Vale a pena dar uma olhadela no documentário referido neste post do arrastão:

http://arrastao.org/liberdade/uma-na-bravo-outra-na-ditadura/#comments

e vale a pena por uma razão: é uma merda, mas é uma merda bem típica de um certo tipo de gajos que andam para aí agora. Deixei no post uns comentários sobre o filme, sob o pseudónimo de j.

joão pedro

segismundo brota-resposta disse...

João, quando reforcei funcionário do partido, quatro vezes, e disse que era electricista, o que menos me interessava era, desde logo, se era electricista ou advogado da Mota Engil.

Ainda menos pensei no salário.

A reflexão que se pretendia era esta: quererei eu como Presidente da República, o sumo Funcionário da Res Publica, um Funcionário do Partido?

Por exemplo, o actual já largas vezes esboçou algo como ser Funcionário do Partido, do dele. E de todas as razões para o abominar, essa foi a maior, embora posterior à eleição.

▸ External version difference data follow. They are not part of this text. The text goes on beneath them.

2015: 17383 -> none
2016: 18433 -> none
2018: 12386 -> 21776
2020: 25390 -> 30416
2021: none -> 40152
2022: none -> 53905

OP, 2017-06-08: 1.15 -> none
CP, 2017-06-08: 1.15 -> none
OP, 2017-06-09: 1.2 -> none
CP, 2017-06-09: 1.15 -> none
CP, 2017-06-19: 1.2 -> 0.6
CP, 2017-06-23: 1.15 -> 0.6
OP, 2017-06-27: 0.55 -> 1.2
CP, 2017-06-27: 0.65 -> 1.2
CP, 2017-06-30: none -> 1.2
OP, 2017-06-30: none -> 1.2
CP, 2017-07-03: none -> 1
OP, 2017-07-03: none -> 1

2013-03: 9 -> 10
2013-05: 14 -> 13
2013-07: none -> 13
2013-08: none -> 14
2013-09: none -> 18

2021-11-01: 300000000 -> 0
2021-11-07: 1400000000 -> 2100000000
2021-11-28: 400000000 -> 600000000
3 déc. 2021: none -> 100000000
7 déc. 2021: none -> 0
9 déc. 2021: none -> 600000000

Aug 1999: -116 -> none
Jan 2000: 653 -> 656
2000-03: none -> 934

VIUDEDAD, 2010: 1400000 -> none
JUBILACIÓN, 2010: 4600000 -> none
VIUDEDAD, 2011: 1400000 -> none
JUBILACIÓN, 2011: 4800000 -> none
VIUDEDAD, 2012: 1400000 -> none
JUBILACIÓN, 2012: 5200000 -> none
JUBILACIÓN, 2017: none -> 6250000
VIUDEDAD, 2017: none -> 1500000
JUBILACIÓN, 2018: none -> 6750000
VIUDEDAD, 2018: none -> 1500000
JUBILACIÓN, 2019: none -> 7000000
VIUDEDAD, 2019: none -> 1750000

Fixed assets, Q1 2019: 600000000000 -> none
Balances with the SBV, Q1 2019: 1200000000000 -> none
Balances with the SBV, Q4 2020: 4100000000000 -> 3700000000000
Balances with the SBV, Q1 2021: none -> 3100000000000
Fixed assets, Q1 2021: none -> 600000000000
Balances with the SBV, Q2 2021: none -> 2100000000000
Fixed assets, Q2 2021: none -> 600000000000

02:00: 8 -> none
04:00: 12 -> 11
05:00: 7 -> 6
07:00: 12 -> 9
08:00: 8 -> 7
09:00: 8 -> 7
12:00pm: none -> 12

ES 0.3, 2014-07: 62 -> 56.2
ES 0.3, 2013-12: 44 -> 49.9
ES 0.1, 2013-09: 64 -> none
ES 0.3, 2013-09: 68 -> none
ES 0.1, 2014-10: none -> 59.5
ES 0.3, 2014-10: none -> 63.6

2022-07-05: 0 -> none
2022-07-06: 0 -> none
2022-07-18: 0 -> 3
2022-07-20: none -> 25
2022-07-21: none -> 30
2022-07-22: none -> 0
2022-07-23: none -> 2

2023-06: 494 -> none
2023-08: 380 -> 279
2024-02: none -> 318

De resto, disse até que Francisco Lopes poderia ter um papel muito importante enquanto PR ou, pelo menos, enquanto candidato, esperando que venha a colocar a tónica do discurso no ponto que interessa: o povo que não aparece no tal documentário que apontas.

Mas, estará o funcionário do partido a trabalhar em favor do colectivo ou do partido? Será isso garantido à partida pelos deputados, presidentes de câmara ou quaisquer outros eleitos pelo PCP em quaisquer outros cargos?

Por vezes tenho dúvidas, como deves imaginar.
É que um dia o Zé disse-me, há já longos anos, que havia quem tivesse definido que a diferença entre a esquerda e a direita era a confiança ou não no ser humano. Na altura acho que anui. Agora duvido.

Para ser breve dou apenas duas razões: nem esquerda ou direita; nem crença num radical bom ou radical mau ser humano.


Se a questão dos ordenados no PC é honesta, não sei. Até pode ser superficial.
Como não sou militante tão pouco me importa uma vez que esse dinheiro nem fica no erário público.

Ah, comentei o teu comentário. Como duvido que apareça, uma vez que não contribui "para o diálogo ou raio que o parta que se quer estabelecido no blogue", reproduzo-o aqui:

clap clap clap. encore. clap clap clap. bis bis bis!

segismundo brotafrontes disse...

peço desculpa. uma correcção: anuí.

um esclarecimento, o comentaário comentado era o comentário ao post do arrastão onde se falava do documentário que teve comentário comentado.

Anónimo disse...

e agora sou eu que comento o comentário comentado!

Acho que tens razão na parte em que afirmas que o candidato Francisco Lopes levará o partido para a Presidência da República, caso seja eleito. Como candidato do PCP, ele nunca se representará a si próprio numa eleição, mas estará sempre em representação do colectivo partidário. Não haja dúvidas sobre isso. O PCP deixa isso muito claro em todas as eleições.
Julgo que seria muito saudável se todos os candidatos deixassem claro ao que vão e que interesses representam.

Os interesses do candidato do PCP são, portanto, os interesses do PCP, e estão comprometidos com uma proposta política que é pública, tal como acontece ou deveria acontecer em todos os partidos.

Resta saber, então, se essas propostas políticas do PCP são, na perspectiva de cada eleitor, benéficas para o país. Isto depende da leitura de cada eleitor e de cada cidadão, mas há algo que o PCP pode afirmar e garantir, devidamente suportado na experiência que tem demonstrado ao longo dos últimos 35 anos em cargos públicos: os interesses do PCP são apenas e só aqueles inscritos nas suas propostas e programas políticos. O que está escrito é para cumprir, e não haverá surpresas em situação alguma. Não haverá actuações em proveito próprio, seja em prol do individual eleito, seja para beneficiar o colectivo PCP face aos outros partidos.